Life Story Summary: Lynn Heins was creative, funny, and kind. She treasured her independence and strived to overcome adversity and support herself and her children in ways that defied gender norms and empowered others. Then she spent the second half of her life enjoying what she called a well-deserved rest after all that work.
Growing Up: Lynn grew up in Minnesota, the only girl among six brothers in the 1950s, where she learned the roles expected of women in that era and decided to reject them. She delighted in defying gender norms and scandalized her elders by becoming a hippie and using unladylike torches and hammers to work metal to support herself as a silversmith - though she also took great joy in things like cooking and learning to sew her own clothes, skills she continued to draw on throughout her life.
Family Life: Lynn married her highschool sweetheart, Glen Heins, who went off to fight in the Vietnam War and came back to join her on the road with her jewelry work; they had a son, Gannon, together, were active in the Baháʼí Faith, and lived for a time in a hippie commune, before Lynn went her own way with Gannon. She spent time in the Florida Keys and Miami, and back in Minnesota, where she was married for a time to Robert Shedd, who was a wonderful second father to Gannon. In the artist scene in Provincetown, Massachusetts, Lynn met Dale Moore, a goldsmith, with whom she had two more children, Anthony Moore and Ari Moore (now Ari Evergreen). She then spent several years as part of the vibrant lesbian community in Northampton, Massachusetts. In 2005 Gannon passed away, a loss that Lynn never really recovered from. In 2010 she moved to Ithaca, New York, to be near her son Ari and his partner Shira, as they started a family of their own. In the later years of her life at beautiful downtown senior apartment building McGraw House, Lynn enjoyed spending time with her son Anthony, who had also moved to Ithaca, her beloved dog Sammy, and her granddaughters, Lion and Keshet.
Career: Lynn wore many hats in her working life. She was happiest when self employed, from her barefoot days at hippie festivals selling her hand-crafted jewelry, to her weeks on the road selling it to galleries so she could go back to the commune to make more, to her transition to watercolor painting, to her later years styling and selling vintage clothing on eBay. For some time in the 1980s and '90s, she worked as a building manager for historic Thornes Marketplace in Northampton, Massachusetts, where she wrangled contractors, ran a security team, and applied her artistic abilities (and distinctive handwriting) to the building's signage and holiday decorating.

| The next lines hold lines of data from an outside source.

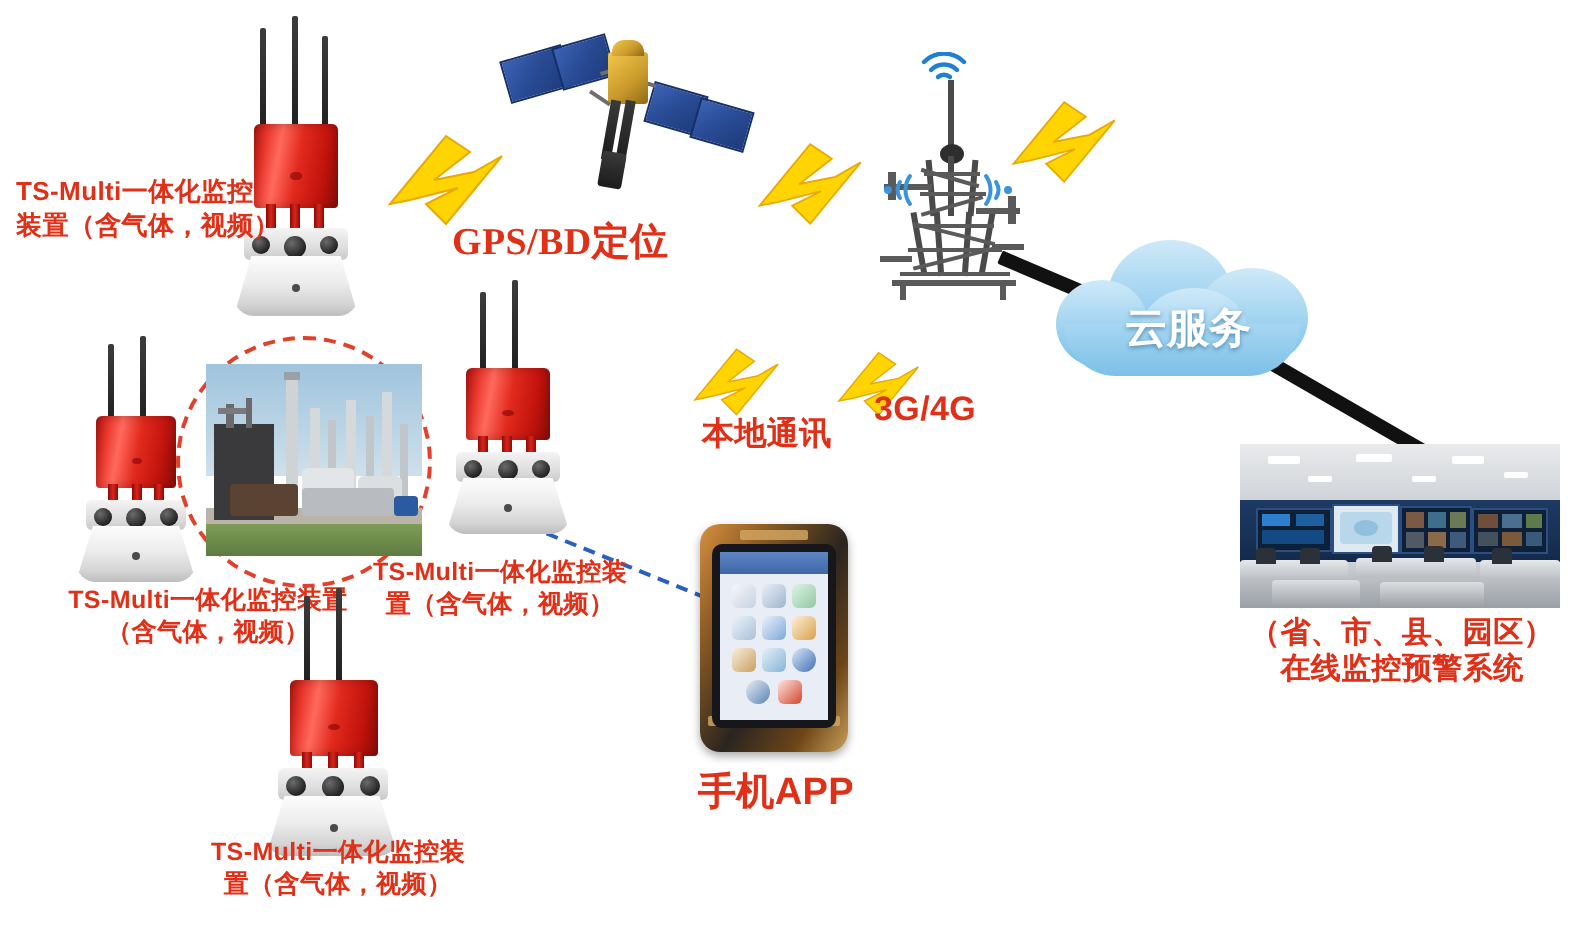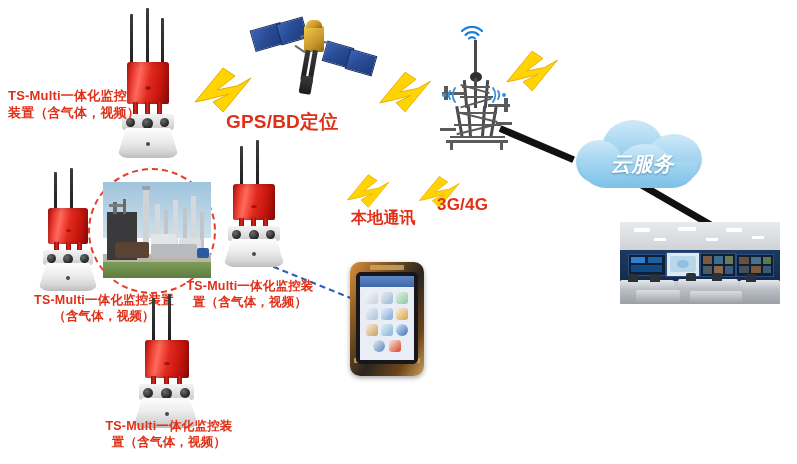--- a/index.html
+++ b/index.html
@@ -259,7 +259,7 @@
       <polygon points="2,40 30,6 42,14 24,28 44,24 58,16 30,50 20,40 36,32 12,38" fill="#ffd400" stroke="#e8a900" stroke-width="1"></polygon>
     </svg>
   </div>
-  <div class="lbl l" style="left:226px;top:110px;font-size:19px;">GPS/BD定位</div>
+  <div class="lbl l" style="left:226px;top:110px;font-size:19px;font-family:Liberation Serif, serif;">GPS/BD定位</div>
 
   <div class="bolt" style="left:378px;top:66px;">
     <svg width="56" height="52" viewBox="0 0 62 56">

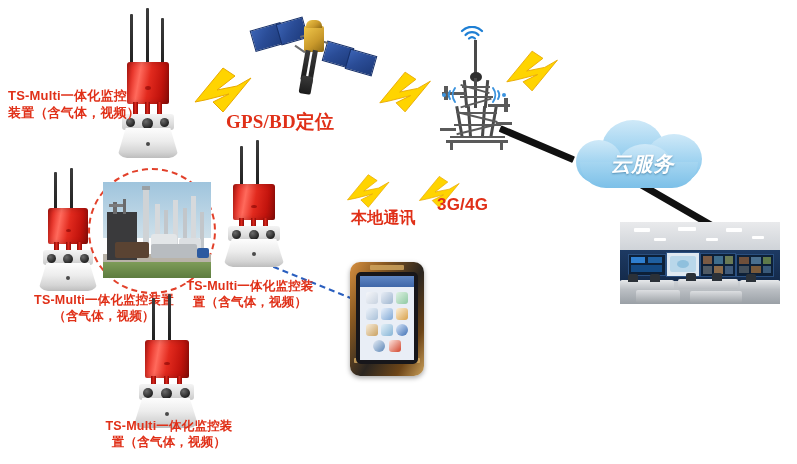--- a/index.html
+++ b/index.html
@@ -345,7 +345,7 @@
   </div>
   <div class="lbl l" style="left:437px;top:194px;font-size:17px;">3G/4G</div>
 
-  <div class="cloud" style="left:572px;top:118px;width:140px;height:76px;font-style:italic;">
+  <div class="cloud" style="left:524px;top:118px;width:140px;height:76px;">
     <b style="left:30px;top:2px;width:62px;height:56px;"></b>
     <b style="left:4px;top:22px;width:46px;height:44px;"></b>
     <b style="left:74px;top:16px;width:56px;height:50px;"></b>

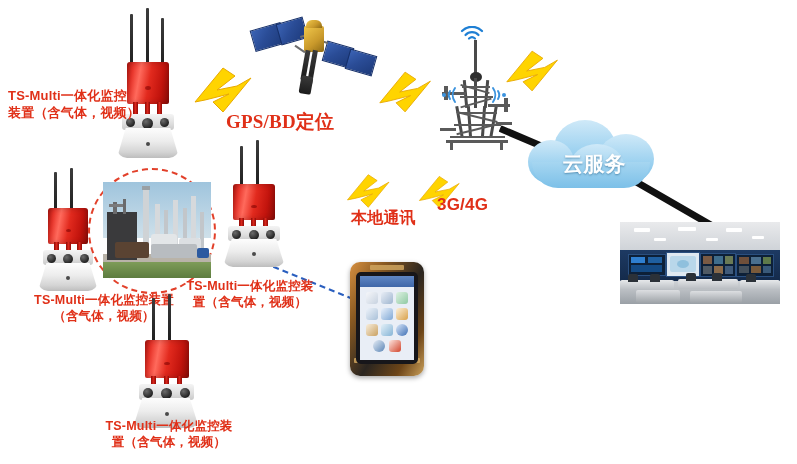--- a/index.html
+++ b/index.html
@@ -403,6 +403,8 @@
     <div class="cr-desk" style="left:16px;top:68px;width:44px;height:13px;background:linear-gradient(to bottom,#dcdee1,#9ea3a8);"></div>
     <div class="cr-desk" style="left:70px;top:69px;width:52px;height:12px;background:linear-gradient(to bottom,#dcdee1,#9ea3a8);"></div>
   </div>
+  <div class="lbl c" style="left:608px;top:308px;width:186px;font-size:15px;line-height:1.22;">（省、市、县、园区）
+在线监控预警系统</div>
 
   <div class="phone-outer" style="left:350px;top:262px;width:74px;height:114px;">
     <div class="ph-grip" style="left:20px;top:3px;width:34px;height:5px;"></div>

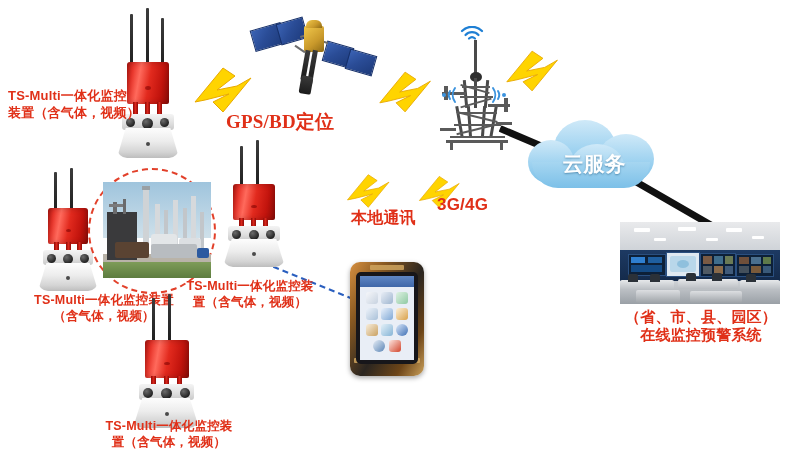--- a/index.html
+++ b/index.html
@@ -426,6 +426,7 @@
       <div class="ph-icon" style="left:29px;top:64px;width:12px;height:12px;background:linear-gradient(135deg,#fde6e0,#d2452c);"></div>
     </div>
   </div>
+  <div class="lbl c" style="left:340px;top:385px;width:96px;font-size:19px;">手机APP</div>
 
 
 </div>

Passions and Hobbies: In addition to drawing and painting, sewing and cooking, Lynn was incredibly handy with power tools and housepaint, customizing her various apartments with a 1950s flair, and building furniture to her liking. She read books about dreams and our place in the stars and had an open-minded sense of wonder about the world, the cosmos, and the meaning of it all. She adored animals, from the many pets she had over the years, to the wildlife outside her door and even the occasional mouse or other adorable interloper. She nurtured plants, taught her children to value and care for things from books to vintage dishes to handicrafts, and was welcoming and generous with her kids' friends as well as her own employees in her management days. She inherited from her dad and passed on to her kids a sweet silliness, cracking up when they discovered the potatoes she'd put in their pockets and delighting in choosing just the right picture books for her grandchildren. In short, though she was fiercely independent when it came to her romantic life, and joked that she was so prickly she was like a cactus, her kindness and good will extended to everything and everybody around her in a way that was contagious.
Death: Lynn passed away peacefully at Hospicare in Ithaca, New York, after suffering renal failure due to polycystic kidney disease. Lansing Funeral Home arranged her burial at Greensprings Natural Cemetery Preserve. The informal service was attended by family and friends, who shared their thoughts and laid flowers and evergreen branches with her in the earth. This year a Serviceberry tree will be planted over her grave, since she requested a tree for birds to visit.